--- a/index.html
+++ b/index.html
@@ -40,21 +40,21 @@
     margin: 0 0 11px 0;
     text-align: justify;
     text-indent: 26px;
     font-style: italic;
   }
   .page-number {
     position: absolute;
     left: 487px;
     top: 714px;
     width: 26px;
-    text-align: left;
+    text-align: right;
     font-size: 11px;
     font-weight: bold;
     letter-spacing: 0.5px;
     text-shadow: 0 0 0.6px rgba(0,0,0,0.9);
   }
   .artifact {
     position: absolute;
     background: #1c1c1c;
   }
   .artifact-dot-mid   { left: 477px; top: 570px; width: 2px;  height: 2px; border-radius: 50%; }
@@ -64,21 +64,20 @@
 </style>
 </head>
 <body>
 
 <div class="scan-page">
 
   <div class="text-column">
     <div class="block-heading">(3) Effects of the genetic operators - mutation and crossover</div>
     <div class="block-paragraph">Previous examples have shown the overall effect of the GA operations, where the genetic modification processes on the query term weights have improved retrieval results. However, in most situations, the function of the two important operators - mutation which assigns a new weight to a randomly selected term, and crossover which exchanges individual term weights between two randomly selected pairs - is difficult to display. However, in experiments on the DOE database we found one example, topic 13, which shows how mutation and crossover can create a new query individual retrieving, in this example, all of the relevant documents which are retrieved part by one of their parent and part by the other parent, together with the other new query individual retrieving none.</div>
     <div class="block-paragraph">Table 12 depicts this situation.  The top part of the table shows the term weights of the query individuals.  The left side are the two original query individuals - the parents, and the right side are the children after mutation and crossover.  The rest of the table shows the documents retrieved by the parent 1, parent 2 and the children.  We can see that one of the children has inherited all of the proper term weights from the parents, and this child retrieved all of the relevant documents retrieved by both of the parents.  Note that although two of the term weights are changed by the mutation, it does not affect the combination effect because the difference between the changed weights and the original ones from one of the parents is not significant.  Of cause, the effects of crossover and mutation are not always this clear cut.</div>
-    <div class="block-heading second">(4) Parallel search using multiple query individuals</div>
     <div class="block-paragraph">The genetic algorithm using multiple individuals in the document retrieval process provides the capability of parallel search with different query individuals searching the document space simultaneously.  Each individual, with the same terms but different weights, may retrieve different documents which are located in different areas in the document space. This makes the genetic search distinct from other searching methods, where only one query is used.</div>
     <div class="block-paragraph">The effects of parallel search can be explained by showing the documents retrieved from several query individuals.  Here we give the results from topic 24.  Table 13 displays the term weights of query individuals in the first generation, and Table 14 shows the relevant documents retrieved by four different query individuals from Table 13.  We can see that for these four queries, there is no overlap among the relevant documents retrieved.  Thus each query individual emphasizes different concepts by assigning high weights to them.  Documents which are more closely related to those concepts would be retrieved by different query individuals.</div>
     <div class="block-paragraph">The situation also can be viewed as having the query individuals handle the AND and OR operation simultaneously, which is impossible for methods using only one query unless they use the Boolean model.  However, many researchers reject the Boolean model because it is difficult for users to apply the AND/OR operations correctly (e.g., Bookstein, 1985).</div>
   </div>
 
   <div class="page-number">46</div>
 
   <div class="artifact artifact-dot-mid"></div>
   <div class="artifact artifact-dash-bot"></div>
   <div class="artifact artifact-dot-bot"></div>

━━━━━━

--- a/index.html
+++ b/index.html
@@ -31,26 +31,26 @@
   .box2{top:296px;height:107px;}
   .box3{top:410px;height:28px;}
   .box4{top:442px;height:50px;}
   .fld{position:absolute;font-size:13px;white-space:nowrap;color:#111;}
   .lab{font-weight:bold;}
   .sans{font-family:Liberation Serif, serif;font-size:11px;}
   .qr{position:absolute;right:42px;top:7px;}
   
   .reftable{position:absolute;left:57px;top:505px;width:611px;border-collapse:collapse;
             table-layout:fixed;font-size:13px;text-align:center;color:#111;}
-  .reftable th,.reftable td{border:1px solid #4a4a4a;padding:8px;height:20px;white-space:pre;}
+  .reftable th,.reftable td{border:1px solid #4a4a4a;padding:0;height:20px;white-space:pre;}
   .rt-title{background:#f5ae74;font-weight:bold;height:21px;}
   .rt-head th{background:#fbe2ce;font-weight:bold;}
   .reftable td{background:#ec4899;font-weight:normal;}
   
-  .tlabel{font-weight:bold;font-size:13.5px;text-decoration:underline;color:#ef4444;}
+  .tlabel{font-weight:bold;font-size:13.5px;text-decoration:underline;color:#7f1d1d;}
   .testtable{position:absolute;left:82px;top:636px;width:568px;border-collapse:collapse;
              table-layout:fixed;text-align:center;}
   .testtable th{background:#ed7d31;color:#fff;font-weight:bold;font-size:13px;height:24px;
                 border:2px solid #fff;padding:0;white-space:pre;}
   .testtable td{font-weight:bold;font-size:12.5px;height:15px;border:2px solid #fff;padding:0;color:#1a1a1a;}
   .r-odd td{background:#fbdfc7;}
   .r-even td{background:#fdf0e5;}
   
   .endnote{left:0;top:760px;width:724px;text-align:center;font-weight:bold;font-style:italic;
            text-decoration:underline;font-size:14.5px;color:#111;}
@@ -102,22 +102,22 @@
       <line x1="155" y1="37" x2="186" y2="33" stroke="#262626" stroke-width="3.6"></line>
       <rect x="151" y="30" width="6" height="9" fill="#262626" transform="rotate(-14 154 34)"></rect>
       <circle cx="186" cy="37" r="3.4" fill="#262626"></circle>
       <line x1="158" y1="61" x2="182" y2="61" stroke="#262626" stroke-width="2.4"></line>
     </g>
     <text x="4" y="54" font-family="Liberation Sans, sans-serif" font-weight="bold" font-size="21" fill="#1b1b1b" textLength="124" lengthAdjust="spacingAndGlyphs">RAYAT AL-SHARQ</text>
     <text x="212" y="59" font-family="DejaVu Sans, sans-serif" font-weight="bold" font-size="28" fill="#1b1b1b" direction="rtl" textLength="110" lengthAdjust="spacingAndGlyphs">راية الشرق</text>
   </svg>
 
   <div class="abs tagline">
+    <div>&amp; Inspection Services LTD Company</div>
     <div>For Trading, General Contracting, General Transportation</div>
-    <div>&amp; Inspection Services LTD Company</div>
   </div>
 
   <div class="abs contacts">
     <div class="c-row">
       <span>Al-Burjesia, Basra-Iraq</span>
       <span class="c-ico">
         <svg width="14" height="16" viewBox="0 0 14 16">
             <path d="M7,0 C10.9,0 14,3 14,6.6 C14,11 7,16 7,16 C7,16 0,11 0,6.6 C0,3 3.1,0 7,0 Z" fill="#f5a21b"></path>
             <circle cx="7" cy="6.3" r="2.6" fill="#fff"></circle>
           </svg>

━━━━━━

→ **Task directions**
Within the entries above, some lines may contain "testtable". Report how many, and nothing else.

→ **Exercise output**
3